European shares fell to their lowest level in more than a month today, knocked back by data showing China’s economy losing momentum and by growing worries about the impact on companies from emerging market turmoil.
The pan-European FTSEurofirst 300 index, which in January had its first monthly loss since August, was down by 1 per cent at 1,277.77 points in late session trading.
The euro zone’s blue-chip Euro STOXX 50 index also declined by 1.4 per cent to 2,972.64 points, while uncertainty over the near-term outlook drove up the Euro STOXX 50 Volatility Index by 8 per cent to 23.56 points.
Fresh evidence of a slowdown in economic growth in China came after China's official Purchasing Managers' Index (PMI) dipped in January.
Emerging markets, which depend heavily on investment from the likes of China and the United States, have been hit by this uncertainty over the outlook for China and a scaling-back in US economic stimulus measures.
The winding-down of the US Federal Reserve’s bond-buying programme has pushed up returns on US Treasuries, causing investors to buy back into Treasures while selling out of emerging markets assets.

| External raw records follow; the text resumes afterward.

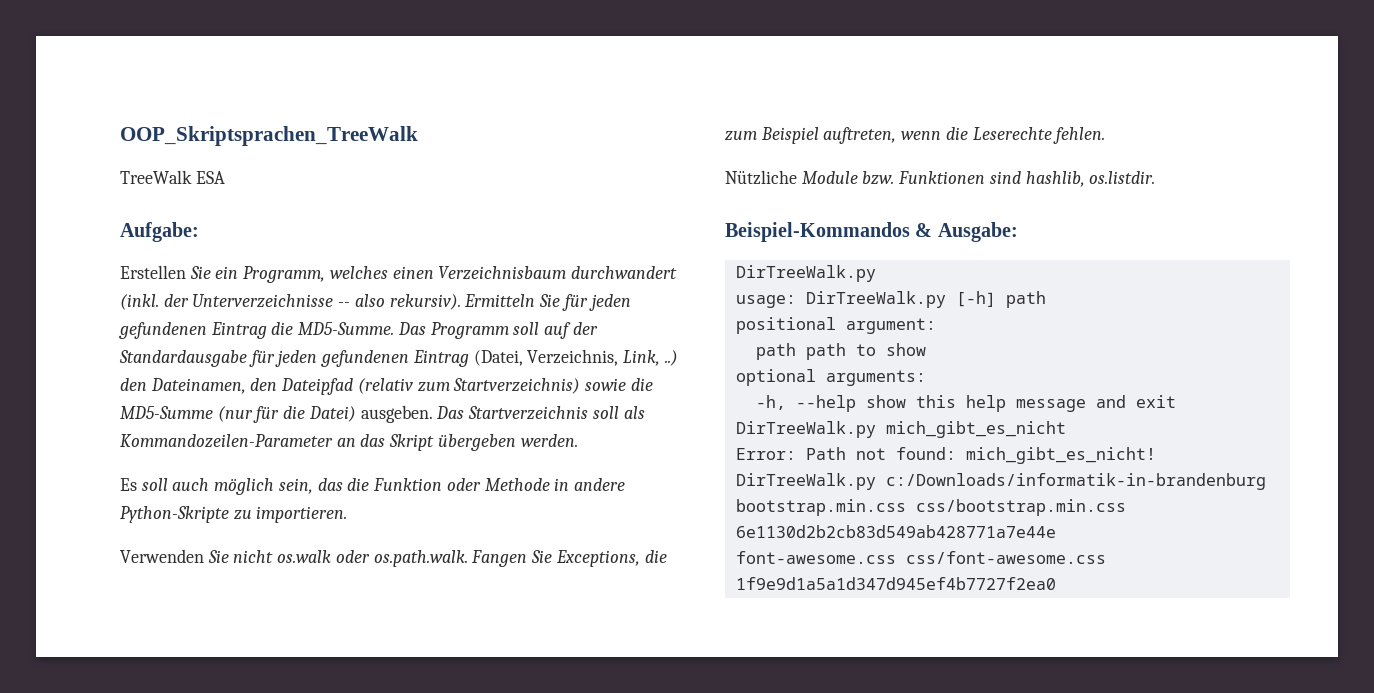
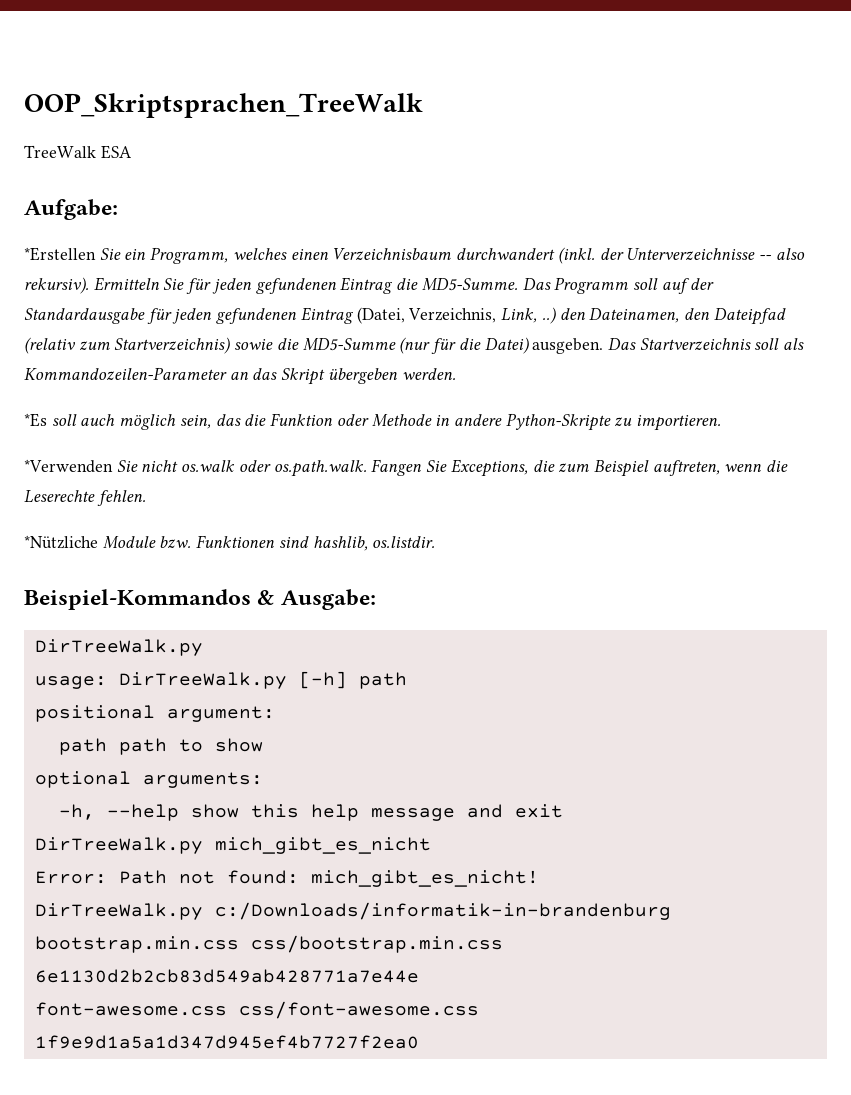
- Erstellen Sie ein Programm, welches einen Verzeichnisbaum durchwandert (inkl. der Unterverzeichnisse -- also rekursiv).
+ *Erstellen Sie ein Programm, welches einen Verzeichnisbaum durchwandert (inkl. der Unterverzeichnisse -- also rekursiv).
- Es soll auch möglich sein, das die Funktion oder Methode in andere Python-Skripte zu importieren.
+ *Es soll auch möglich sein, das die Funktion oder Methode in andere Python-Skripte zu importieren.
- Verwenden Sie nicht os.walk oder os.path.walk. Fangen Sie Exceptions, die zum Beispiel auftreten, wenn die Leserechte fehlen.
+ *Verwenden Sie nicht os.walk oder os.path.walk. Fangen Sie Exceptions, die zum Beispiel auftreten, wenn die Leserechte fehlen.
- Nützliche Module bzw. Funktionen sind hashlib, os.listdir.
+ *Nützliche Module bzw. Funktionen sind hashlib, os.listdir.

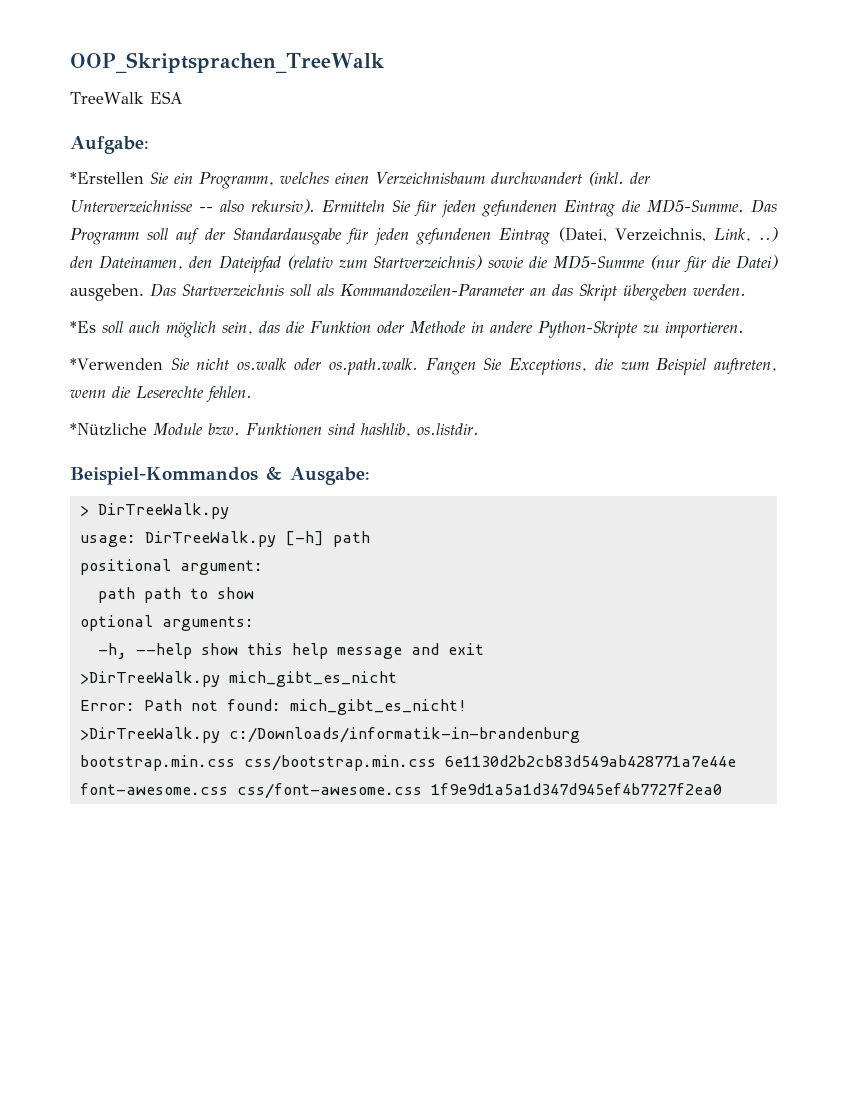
  Beispiel-Kommandos & Ausgabe:
- DirTreeWalk.py
+ > DirTreeWalk.py
- DirTreeWalk.py mich_gibt_es_nicht
+ >DirTreeWalk.py mich_gibt_es_nicht
- DirTreeWalk.py c:/Downloads/informatik-in-brandenburg
+ >DirTreeWalk.py c:/Downloads/informatik-in-brandenburg

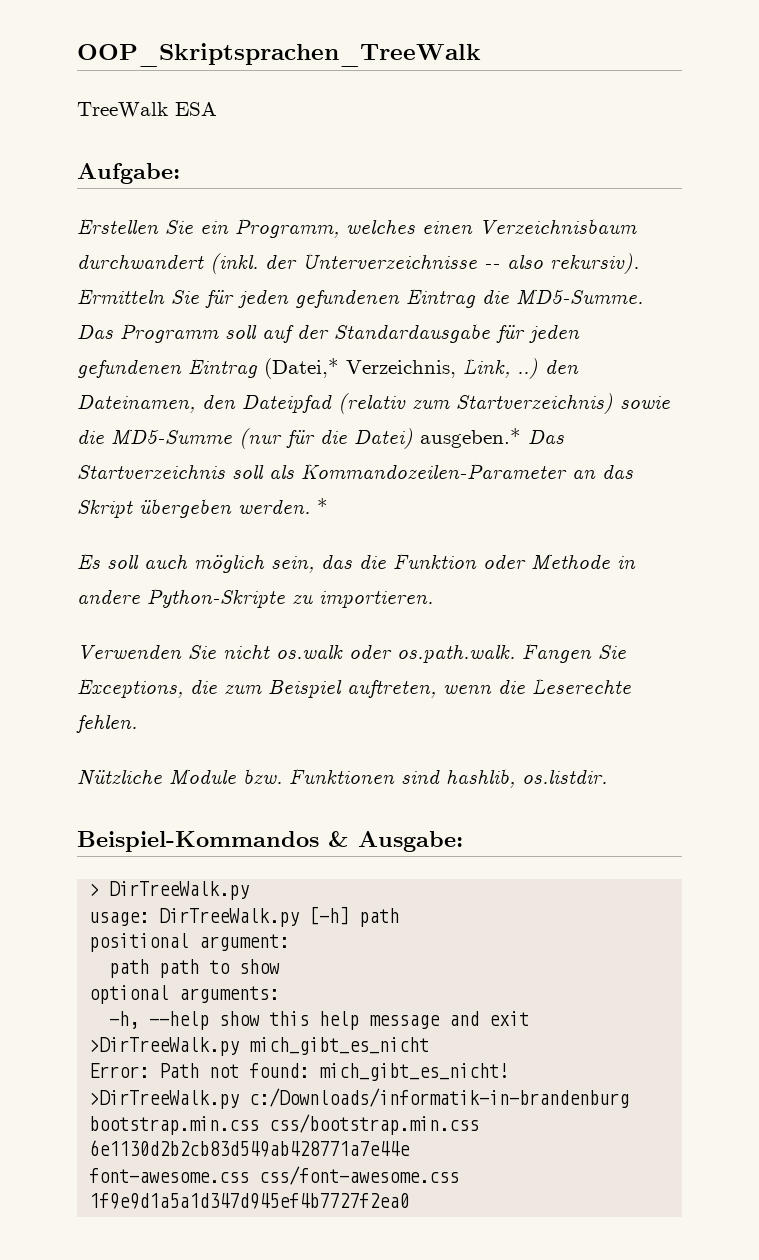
- *Erstellen Sie ein Programm, welches einen Verzeichnisbaum durchwandert (inkl. der Unterverzeichnisse -- also rekursiv).
+ Erstellen Sie ein Programm, welches einen Verzeichnisbaum durchwandert (inkl. der Unterverzeichnisse -- also rekursiv).
- Das Programm soll auf der Standardausgabe für jeden gefundenen Eintrag (Datei, Verzeichnis, Link, ..) den Dateinamen, den Dateipfad (relativ zum Startverzeichnis) sowie die MD5-Summe (nur für die Datei) ausgeben. Das Startverzeichnis soll als Kommandozeilen-Parameter an das Skript übergeben werden.
- *Es soll auch möglich sein, das die Funktion oder Methode in andere Python-Skripte zu importieren.
+ Das Programm soll auf der Standardausgabe für jeden gefundenen Eintrag (Datei,* Verzeichnis, Link, ..) den Dateinamen, den Dateipfad (relativ zum Startverzeichnis) sowie die MD5-Summe (nur für die Datei) ausgeben.* Das Startverzeichnis soll als Kommandozeilen-Parameter an das Skript übergeben werden. *
+ Es soll auch möglich sein, das die Funktion oder Methode in andere Python-Skripte zu importieren.
- *Verwenden Sie nicht os.walk oder os.path.walk. Fangen Sie Exceptions, die zum Beispiel auftreten, wenn die Leserechte fehlen.
+ Verwenden Sie nicht os.walk oder os.path.walk. Fangen Sie Exceptions, die zum Beispiel auftreten, wenn die Leserechte fehlen.
- *Nützliche Module bzw. Funktionen sind hashlib, os.listdir.
+ Nützliche Module bzw. Funktionen sind hashlib, os.listdir.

"What's been interesting has been the scale and the rapidity with which the emerging markets have unwound," said Christopher Mahon, director of asset allocation research at the Global Multi Asset Group at Barings. "Although we don't think equities will do badly, and will end up higher than they were at the start of the year, we think it will come with more volatility than 2013 had," added Mahon.
Shares in companies with a significant exposure to emerging markets fell sharply. Cement maker Lafarge fell 3.8 per cent while Spanish bank Banco Santander - which is exposed to Latin America - also weakened 2.8 per cent. The STOXX Europe 600 Banking Index was also knocked by a 6.8 per cent fall at Swiss bank Julius Baer after the company posted lower-than-expected earnings.
In spite of the current emerging market turmoil, many investors with a long-term view over the whole of 2014 remain optimistic for the prospects for European equities this year.
Such investors say European stocks should gradually move up over the course of the year as the region’s economy slowly recovers.
However, those with a more short-term view said now was not the time to go back into the equity market.
Montaigne Capital fund manager Arnaud Scarpaci said the Euro STOXX 50 could soon fall back to the 2,700-2,730 point range while David Thebault, head of quantitative sales trading at Global Equities, also expected more near-term volatility. "It's not yet time to buy this dip," said Mr Thebault.